Budget gives science missions big numbers but core funding gaps persist Premium
The Hindu
The 2026-27 Union Budget highlights ambitious science initiatives, yet critical funding gaps for basic research remain a concern.
The Union Budget 2026-27 presented science as an instrument of growth, with large numbers on biopharma, semiconductors, carbon capture, and research-linked industrial finance on paper. However, expert reactions to this budget point to a more fragile reality.
As the state attempts to move from adopting technologies to creating them, by building mission-linked platforms in biopharma, semiconductors, critical materials, and climate, it seems that the limiting factor isn’t the ambition of schemes but what the government actually delivers — including reliable and timely funds, autonomy for research institutions, and the transparency and performance of large finance vehicles for innovation.

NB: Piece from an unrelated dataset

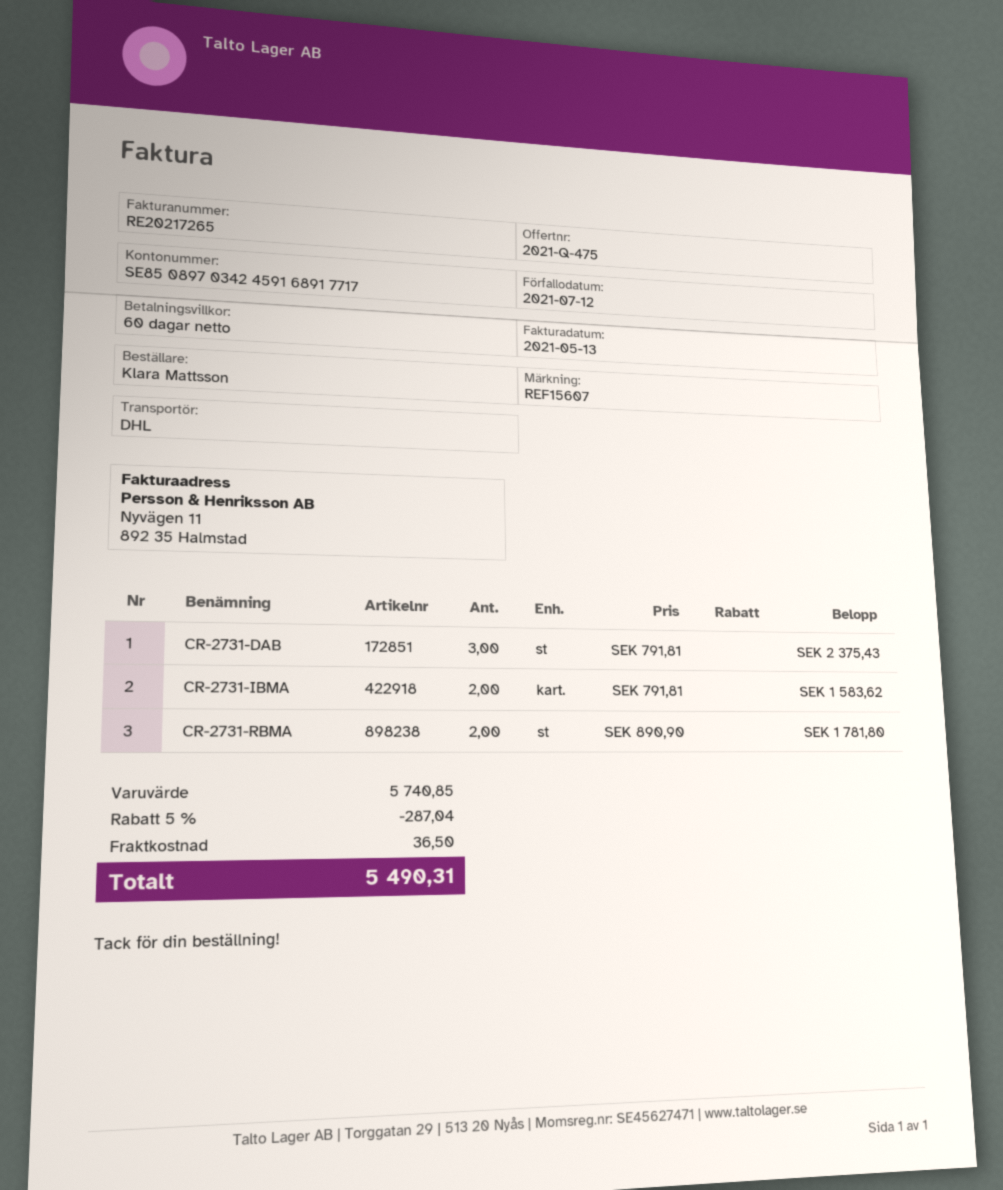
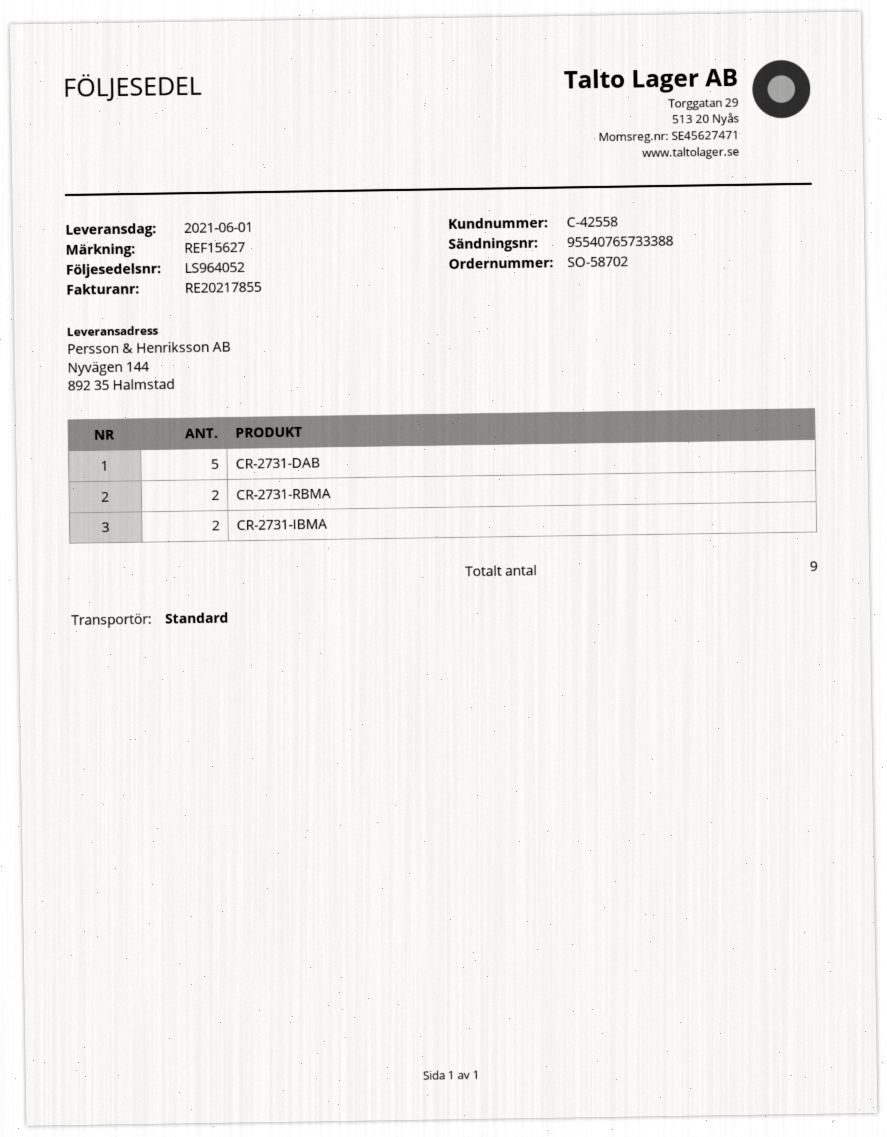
invoice number: RE20217265 -> RE20217855
reference: REF15607 -> REF15627
shipping method: DHL -> standard
CR-2731-DAB: 3 -> 5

In 2023-24, allocation for the Department of Biotechnology was revised down from ₹2,683.86 crore (BE) to ₹1,607.32 crore (RE), and actual spending fell further to ₹1,467.34 crore. Likewise for the Department of Science and Technology, from ₹7,931.05 crore (BE) to ₹4,891.78 crore (RE) and actuals of ₹4,002.67 crore. Even in 2024-25, when the Depart of Biotechnology’s RE of ₹2,460.13 crore exceeded its BE, the Department of Science and Technology experienced a sizeable cut from ₹8,029.01 crore (BE) to ₹5,661.45 crore (RE).
Against this backdrop, L.S. Shahisdhara, director of the National Centre for Biological Sciences, Bengaluru, framed the biopharma outlay as welcome but incomplete. He pointed to “significant funding shortfalls following major changes introduced in 2024-25 to the fund-flow system” and to delays in the transition from the Science and Engineering Research Board to the Anusandhan National Research Foundation.

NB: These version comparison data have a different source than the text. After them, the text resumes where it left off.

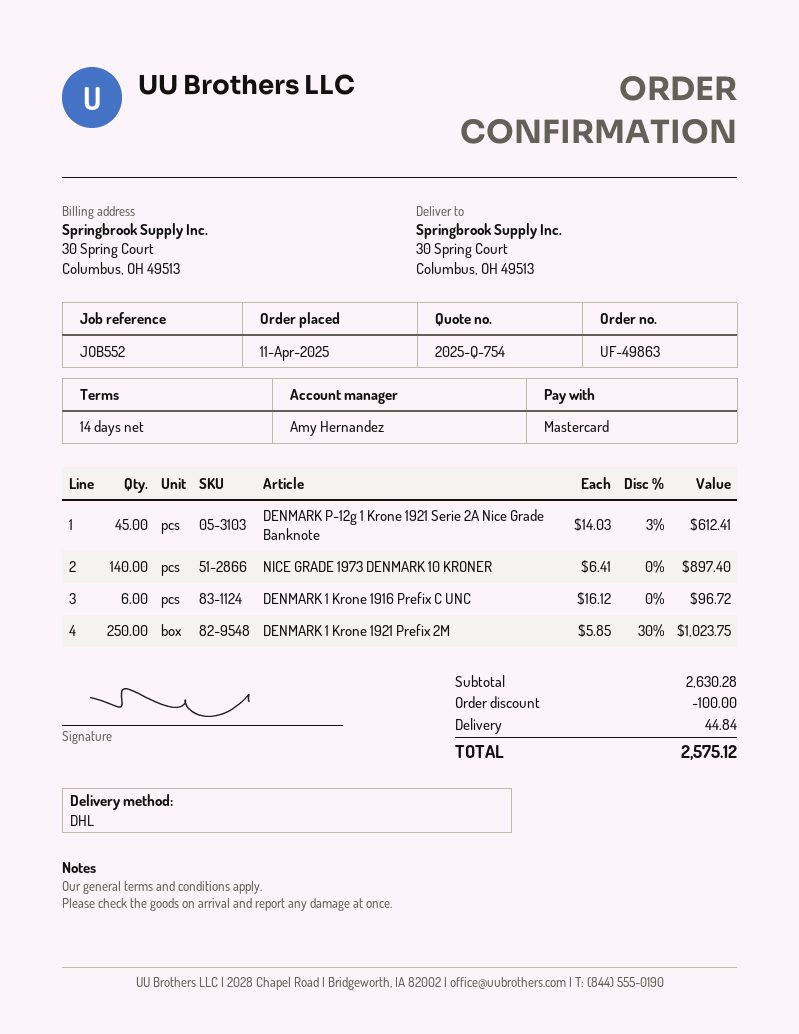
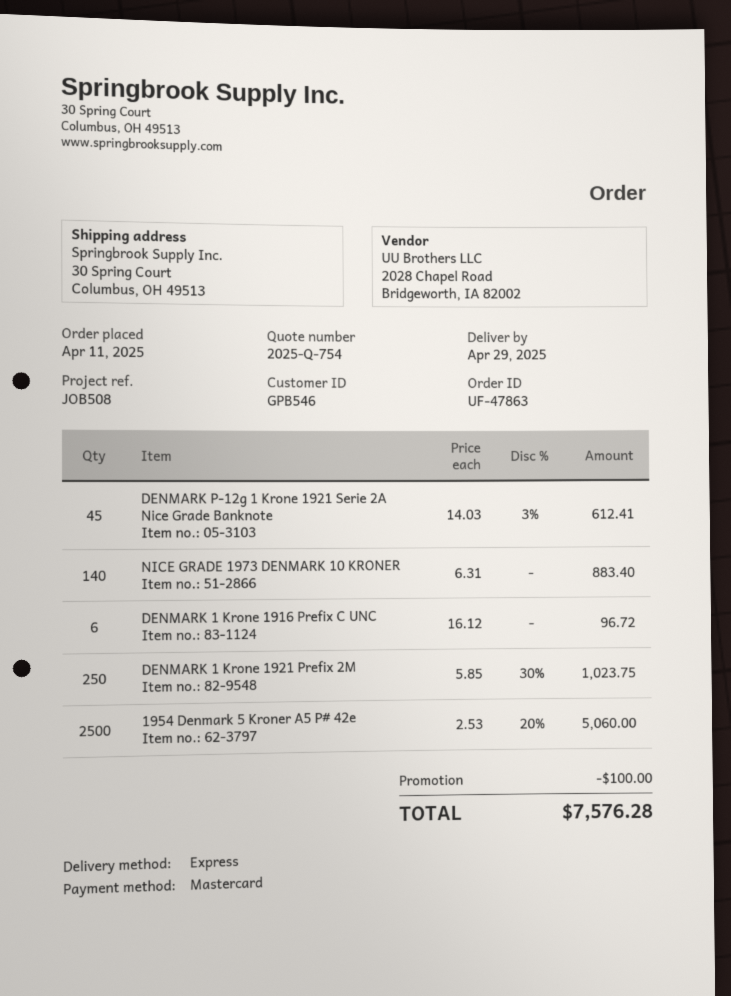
order number: UF-49863 -> UF-47863
reference: JOB552 -> JOB508
shipping method: DHL -> express
NICE GRADE 1973 DENMARK 10 KRONER: 140 x 6.41 = 897.40 -> 140 x 6.31 = 883.40
1954 Denmark 5 Kroner A5 P# 42e: none -> 2500 x 2.53 - 20% = 5060.00
shipping: 44.84 -> none
total: 2575.12 -> 7576.28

According to him, some of the under-spending in recent years may have been less about lack of intent and more about administrative disruption. The budget, he said, has at least avoided “punishing” science departments for that disruption by cutting overall allocations.
The biggest allocation this year was for a new programme called ‘Biopharma SHAKTI’, of ₹10,000 crore over five years. Department of Biotechnology secretary Rajesh Gokhale said it will address non-communicable diseases and scale indigenous development and manufacturing of biologics and biosimilars. He linked it explicitly to the earlier DBT-National Biopharma Mission.